We are executing only using benchmark_litgpt.py native compile function, which uses jit. I think the NotImplementedError error message is just outdated and confusingly mentions compile instead of jit.

@kshitij12345 I am trying to manually reproduce the errors, but I now receive the same OOM errors as you, which is very strange. I have no explanation why the errors differ from what we got inside our pipelines, as we use the same container to reproduce.

Maybe the full traceback will provide some value for you, but as of now, we cannot reproduce the error, so for me this can be closed, and if we find this error in the next round of regressions, which will happen next week, we could report it again.

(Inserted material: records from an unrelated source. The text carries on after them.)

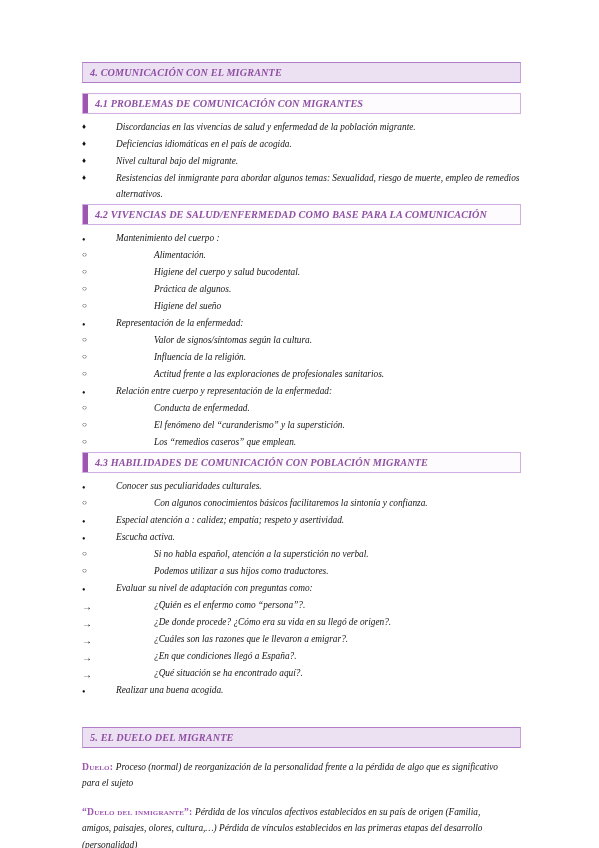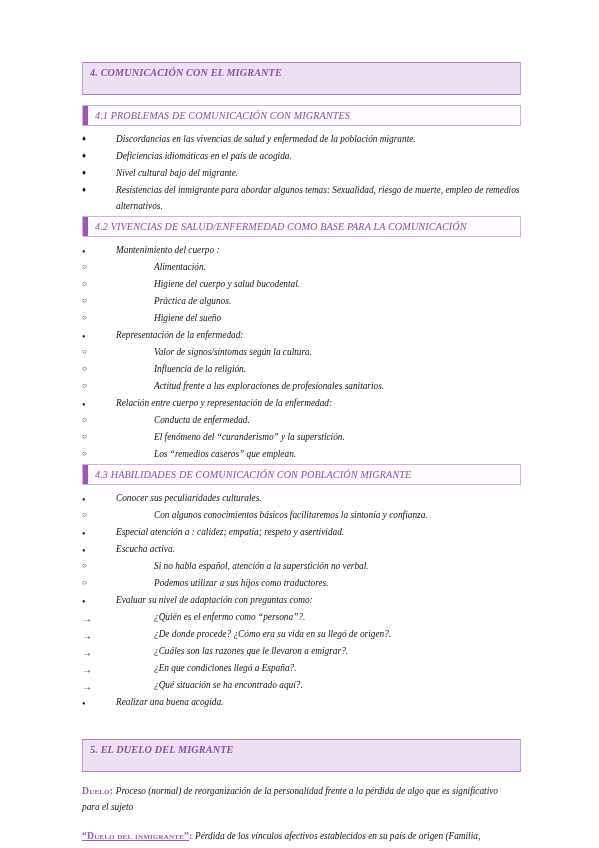"4. COMUNICACIÓN CON EL MIGRANTE" .h-main { padding: 4px 0 16px 7px -> 4px 0 4px 7px }
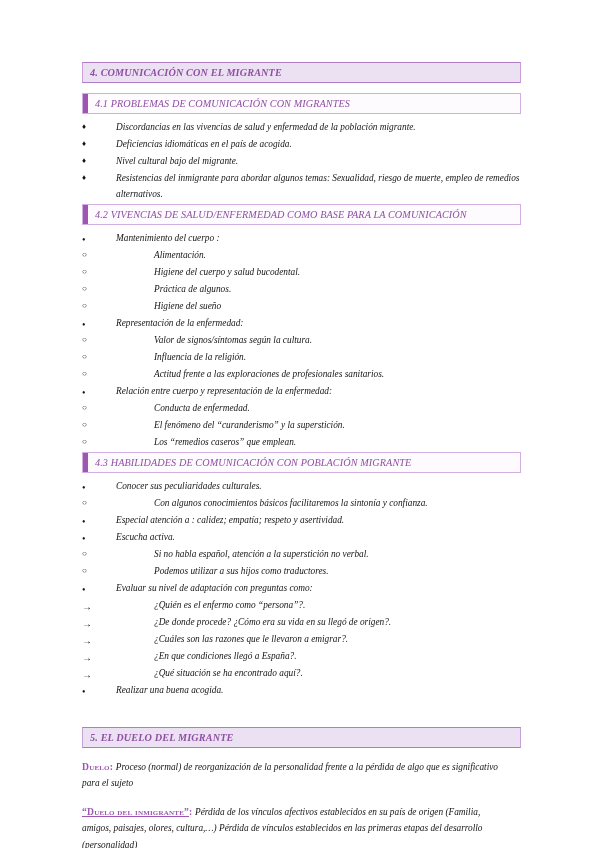"4.1 PROBLEMAS DE COMUNICACIÓN CON" .h-sub { font-weight: normal -> bold }
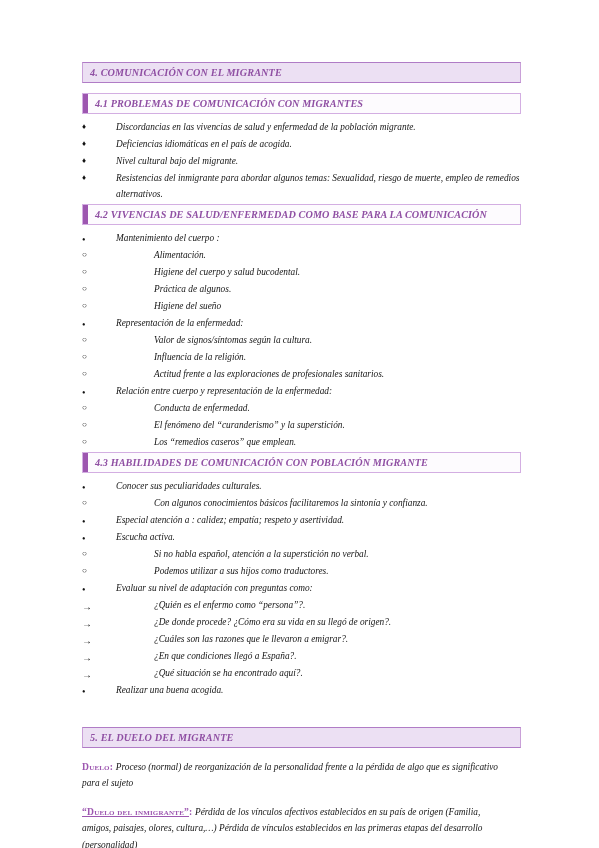"“Duelo del inmigrante”" .lead-u { text-decoration: underline -> none }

If that will be the case, we will make sure to reproduce it again manually to avoid needless work from your side. All the best, Voytec

wprazuch commented 3 months ago

@kshitij12345 with the new iteration cycle (pjnl-20240621), I was able to reproduce the issue:

torchrun --nproc-per-node=8 /opt/pytorch/lightning-thunder/thunder/benchmarks/benchmark_litgpt.py --model_name vicuna-7b-v1.5-16k --compile thunder_cudnn --distributed_mode fsdp --shard_mode zero2 
kshitij12345 commented 3 months ago

@wprazuch I tried to repro again with the new image - 20240621. But I see an OOM when I run the above command.

An error occurred: OutOfMemoryError – CUDA out of memory. Tried to allocate 384.00 MiB. GPU 0 has a total capacity of 79.10 GiB of which 72.00 MiB is free. Process 3354053 has 79.02 GiB memory in use. Of the allocated memory 77.42 GiB is allocated by PyTorch, and 182.62 MiB is reserved by PyTorch but unallocated. If reserved but unallocated memory is large try setting PYTORCH_CUDA_ALLOC_CONF=expandable_segments:True to avoid fragmentation.  See documentation for Memory Management  (https://pytorch.org/docs/stable/notes/cuda.html#environment-variables)

Also, looking a bit deeper at the stack trace from above comment - I see some usage of checkpointing (which IIRC is not supported in thunder).

AFAIK, benchmark_litgpt.py doesn't enable that, so I wonder how is it showing up in the stack trace.

0: [rank0]:   File "/usr/local/lib/python3.10/dist-packages/torch/distributed/algorithms/_checkpoint/checkpoint_wrapper.py", line 168, in forward
0: [rank0]:     return self.checkpoint_fn(  # type: ignore[misc]
0: [rank0]:   File "/opt/pytorch/lightning-thunder/thunder/core/interpreter.py", line 6173, in partial_call_impl
0: [rank0]:     return partial_function.func(*(partial_function.args + args), **(partial_function.keywords | kwargs))
0: [rank0]:   File "/usr/local/lib/python3.10/dist-packages/torch/_compile.py", line 30, in inner
0: [rank0]:     return disable_fn(*args, **kwargs)
0: [rank0]:   File "/usr/local/lib/python3.10/dist-packages/torch/_dynamo/eval_frame.py", line 599, in _fn
0: [rank0]:     return fn(*args, **kwargs)
0: [rank0]: NotImplementedError: requires_grad=True is not yet supported within thunder.compile
wprazuch commented 2 months ago

@kshitij12345 Finally we found the source of discrepancy...

The proper command is:

torchrun --nproc-per-node=8 /opt/pytorch/lightning-thunder/thunder/benchmarks/benchmark_litgpt.py --model_name vicuna-7b-v1.5-16k --compile thunder_cudnn --distributed_mode fsdp --shard_mode zero2 --checkpoint_activations True

--checkpoint_activations True needs to be set in order to reproduce the error. This is quite embarassing because our reproduction problems came from human error by skipping the necessary param setting.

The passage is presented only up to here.